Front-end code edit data
== Segment start ==

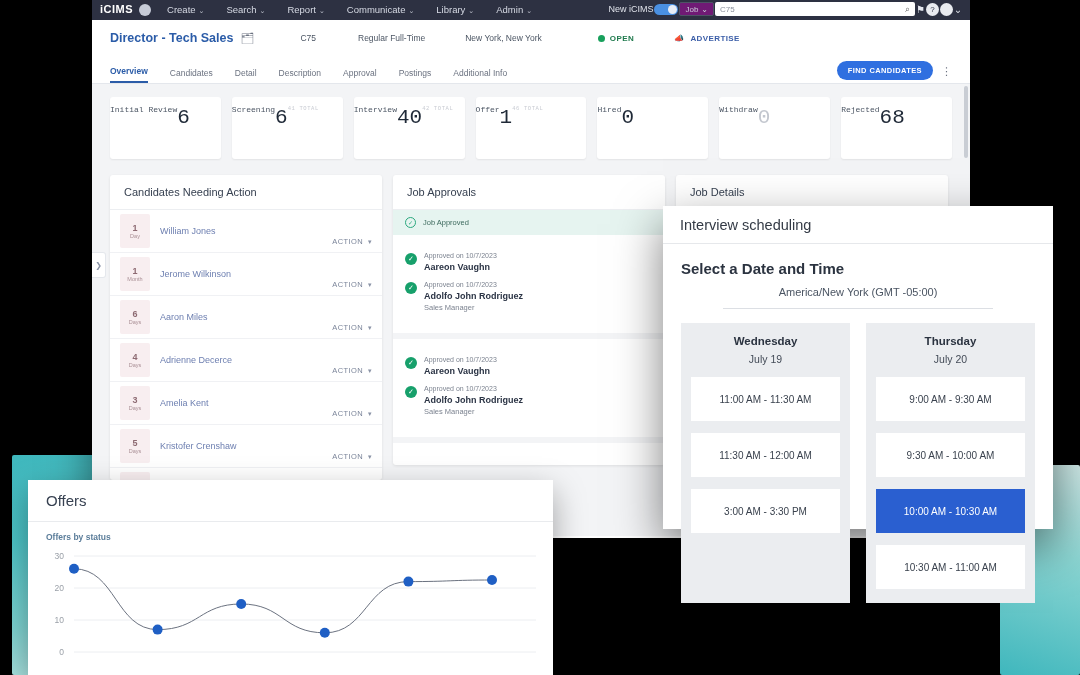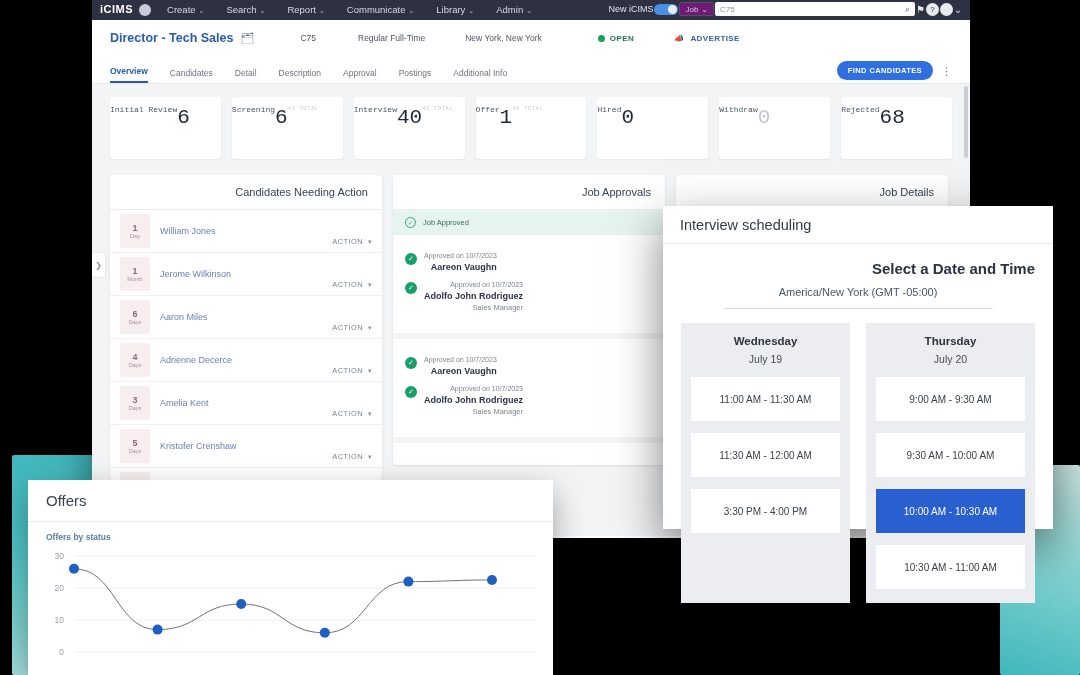--- a/index.html
+++ b/index.html
@@ -102,7 +102,7 @@
   .stat-val.dim{color:#c3c7cf;}
   .stat-sub{font-size:5.5px;color:#c9ccd3;letter-spacing:.6px;}
 
-  .panels { display:flex; gap:11px; padding:16px 18px 0 18px;text-align:right; }
+  .panels { display:flex; gap:11px; padding:16px 18px 0 18px; }
   .panel { background:#fff;border-radius:3px;box-shadow:0 1px 3px rgba(0,0,0,.09); overflow:hidden;}
   .panel-title{font-size:11px;color:#374151;padding:11px 14px;border-bottom:1px solid #eceef1;}
   .p-cand{width:272px;height:305px;}

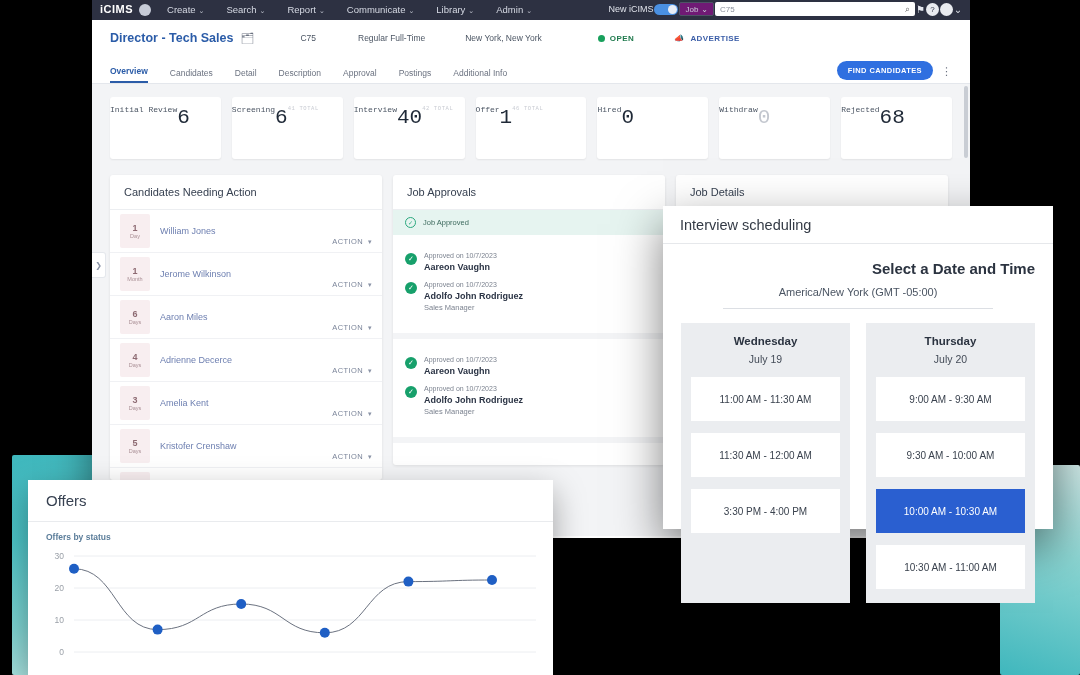--- a/index.html
+++ b/index.html
@@ -154,7 +154,7 @@
   .modal-head{height:38px;display:flex;align-items:center;padding:0 17px;border-bottom:1px solid #e6e8eb;}
   .modal-title{font-size:14.5px;color:#333a45;}
   .modal-body{padding:16px 18px 0 18px;}
-  .sel-title{font-size:15px;font-weight:700;color:#2b3340;text-align:right;}
+  .sel-title{font-size:15px;font-weight:700;color:#2b3340;text-align:left;}
   .tz{font-size:11px;color:#4b5563;text-align:center;margin-top:9px;}
   .hr{height:1px;background:#dcdfe4;margin:10px 42px 0 42px;}
   .cols{display:flex;gap:16px;margin-top:14px;}

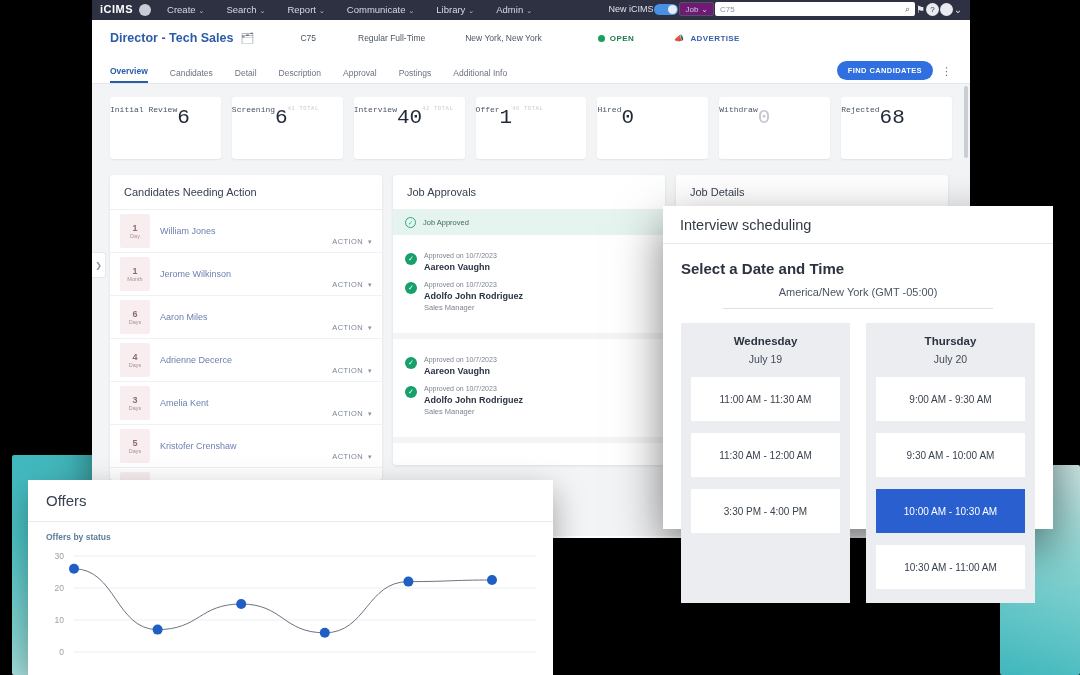--- a/index.html
+++ b/index.html
@@ -448,6 +448,7 @@
           <div class="col-date">July 19</div>
           <div class="slot">11:00 AM - 11:30 AM</div>
           <div class="slot">11:30 AM - 12:00 AM</div>
+          <div class="slot">3:00 AM - 3:30 PM</div>
           <div class="slot">3:30 PM - 4:00 PM</div>
         </div>
         <div class="col">

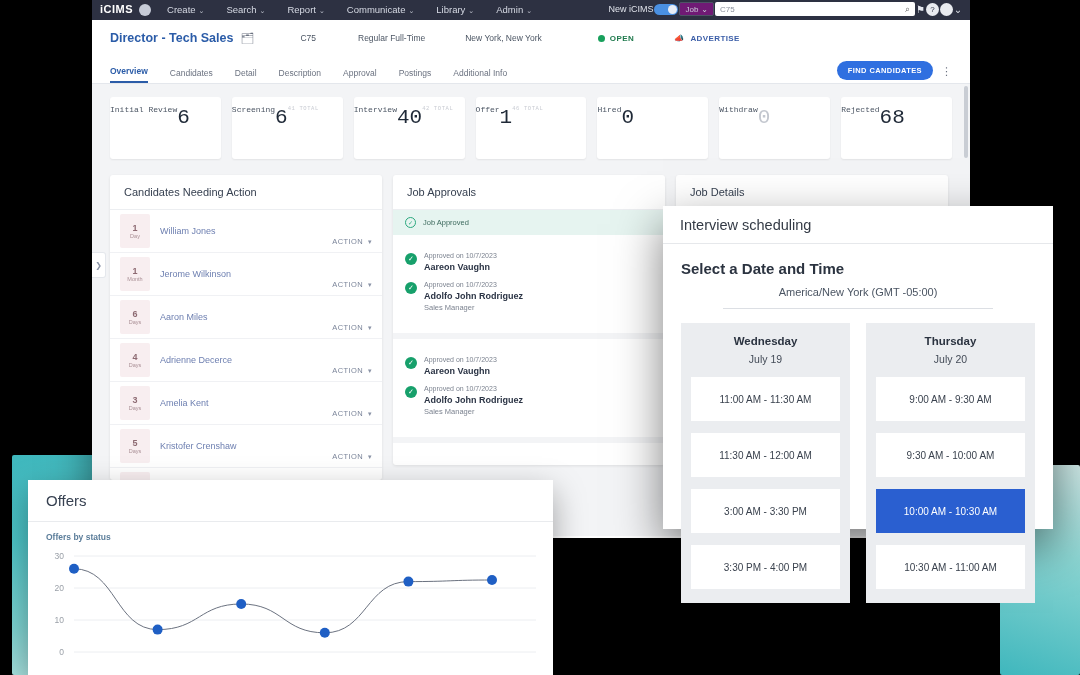--- a/index.html
+++ b/index.html
@@ -449,7 +449,6 @@
           <div class="slot">11:00 AM - 11:30 AM</div>
           <div class="slot">11:30 AM - 12:00 AM</div>
           <div class="slot">3:00 AM - 3:30 PM</div>
-          <div class="slot">3:30 PM - 4:00 PM</div>
         </div>
         <div class="col">
           <div class="col-day">Thursday</div>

== Segment end ==

_Prompt_
Filter the records above, keeping each line that contains the word "align".

_Task result_
-  .panels { display:flex; gap:11px; padding:16px 18px 0 18px;text-align:right; }
   .modal-head{height:38px;display:flex;align-items:center;padding:0 17px;border-bottom:1px solid #e6e8eb;}
-  .sel-title{font-size:15px;font-weight:700;color:#2b3340;text-align:right;}
+  .sel-title{font-size:15px;font-weight:700;color:#2b3340;text-align:left;}
   .tz{font-size:11px;color:#4b5563;text-align:center;margin-top:9px;}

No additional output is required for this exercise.